Альвик свернулась клубочком. Митя накрыл ее своим одеялом. Стало тепло и уютно.

— Дождик, — сказала Альвик. — А как же завтра?

— Завтра будет сухо. Это грибной дождь. Спи.

Он неторопливо пошел под дождем, продолжая обычный ночной обход лагеря.

Альвик засыпала. «Дождик… Грибной дождик… — думала она. — Завтра приедет мама. И папа. Завтра будет праздник».

Она уснула улыбающаяся, с тем предчувствием счастья, которое иногда сладостнее самого счастья.

II

На другой день с утра всем лагерем пошли за полтора километра на станцию встречать родителей.

Альвик несла с собой «гостинцы» — корзиночку земляники и стрекозу. Стрекоза предназначалась для папы, так как он был охотником, а стрекоза, по понятиям Альвик, имела отдаленное отношение к охотничьей добыче.

Свистнув у поворота, на высокой насыпи показался поезд. Из вагонов посыпались празднично одетые люди.

Ловко выпрыгнул на костылях известный всему лагерю дядя Миша — отец Вани.

Толстая женщина с зеленым зонтиком споткнулась и взвизгнула, как девочка, — навстречу ей побежала Настя.

Альвик бежала вдоль поезда, нетерпеливо вглядываясь, готовая каждую минуту завизжать от радости.

Где же они? Наверное, в самом конце.

За кустами мелькнула фигура высокого военного и маленькой женщины. Альвик бросилась к ним, но еще издали увидала чужое, усатое лицо мужчины.

Ошиблась! Она снова вернулась к поезду. Если не приехали оба, то одна мама должна приехать обязательно.

По узкой дорожке уходили веселые группы людей. Всюду слышался тот нежный радостный говор, который возникает, когда после недолгой разлуки встречаются близкие люди.

Альвик еще раз прошла вдоль поезда. Паровоз коротко свистнул, и зеленые вагоны с шумом проплыли мимо.
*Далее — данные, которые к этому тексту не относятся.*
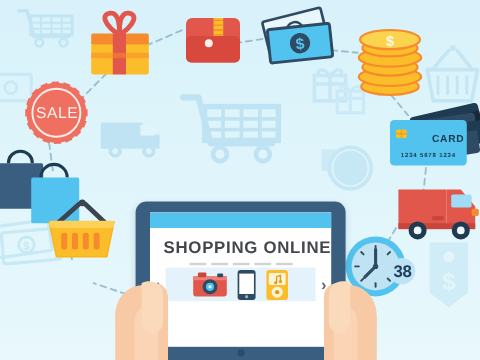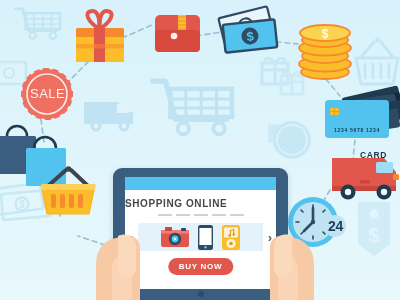"CARD" span.card-label { margin-top: 40px -> none }
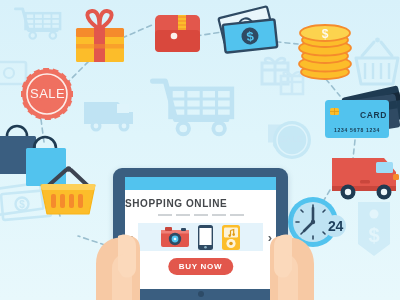"SHOPPING ONLINE" #screen-title { font-size: 10px -> 14px; text-align: left -> right }
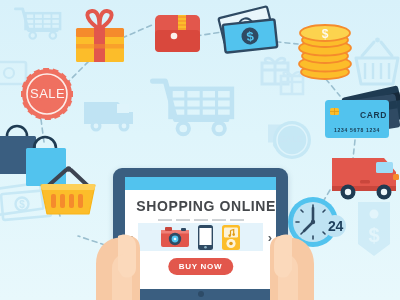"24" span.clock24 { text: 24 -> 38 }
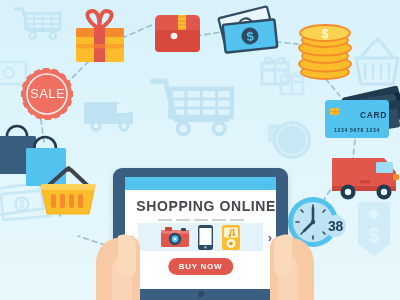"BUY NOW" button { html: <button>BUY NOW</button> -> none }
Перрон опустел.

Альвик стояла одна на пустынной насыпи. В корзинке, на землянике лежала золотисто-зеленая стрекоза с большими, трепетными крыльями. Не приехали… К Альвик никто не приехал… Это было тревожно и непонятно.

Папа говорил: «Спортивный праздник — это Алькины именины». Почему же они не приехали? Значит, случилось что-то плохое. Папа не приезжал ни разу. А мама? Она была не такая, как обычно.

В последнее воскресенье она показалась Альвик особенно худенькой, и плечи у нее были опущенные.